(Before and after images)

============================================================

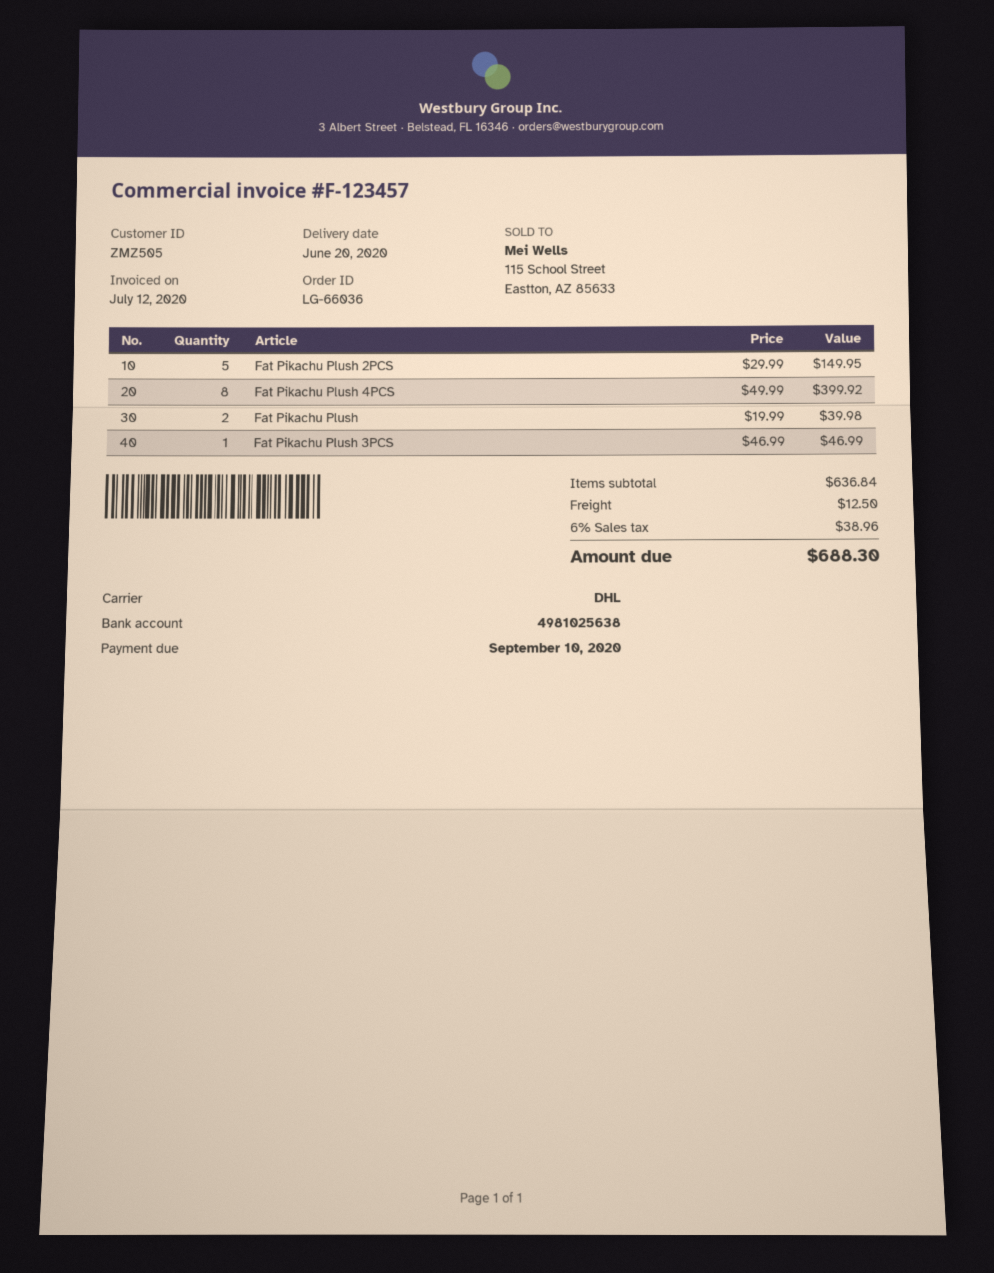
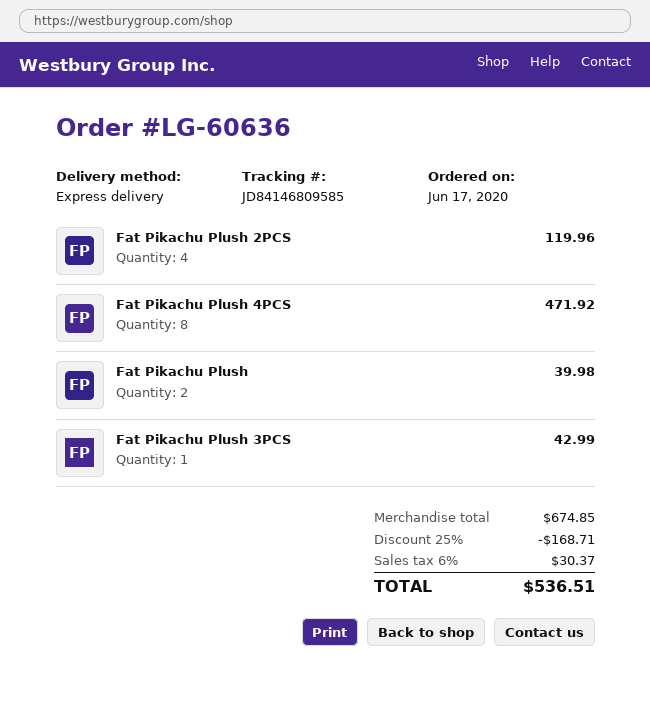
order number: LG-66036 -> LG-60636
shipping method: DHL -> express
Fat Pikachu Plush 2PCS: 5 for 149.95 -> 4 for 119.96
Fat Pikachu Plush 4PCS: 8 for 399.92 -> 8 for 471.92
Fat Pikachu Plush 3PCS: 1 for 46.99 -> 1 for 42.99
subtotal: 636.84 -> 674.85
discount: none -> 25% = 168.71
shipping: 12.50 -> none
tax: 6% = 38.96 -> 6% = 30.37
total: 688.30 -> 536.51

============================================================

• What is expected
The expected answer is a copy of every line in the entries that holds the word "Plush".

• Task response
Fat Pikachu Plush 2PCS: 5 for 149.95 -> 4 for 119.96
Fat Pikachu Plush 4PCS: 8 for 399.92 -> 8 for 471.92
Fat Pikachu Plush 3PCS: 1 for 46.99 -> 1 for 42.99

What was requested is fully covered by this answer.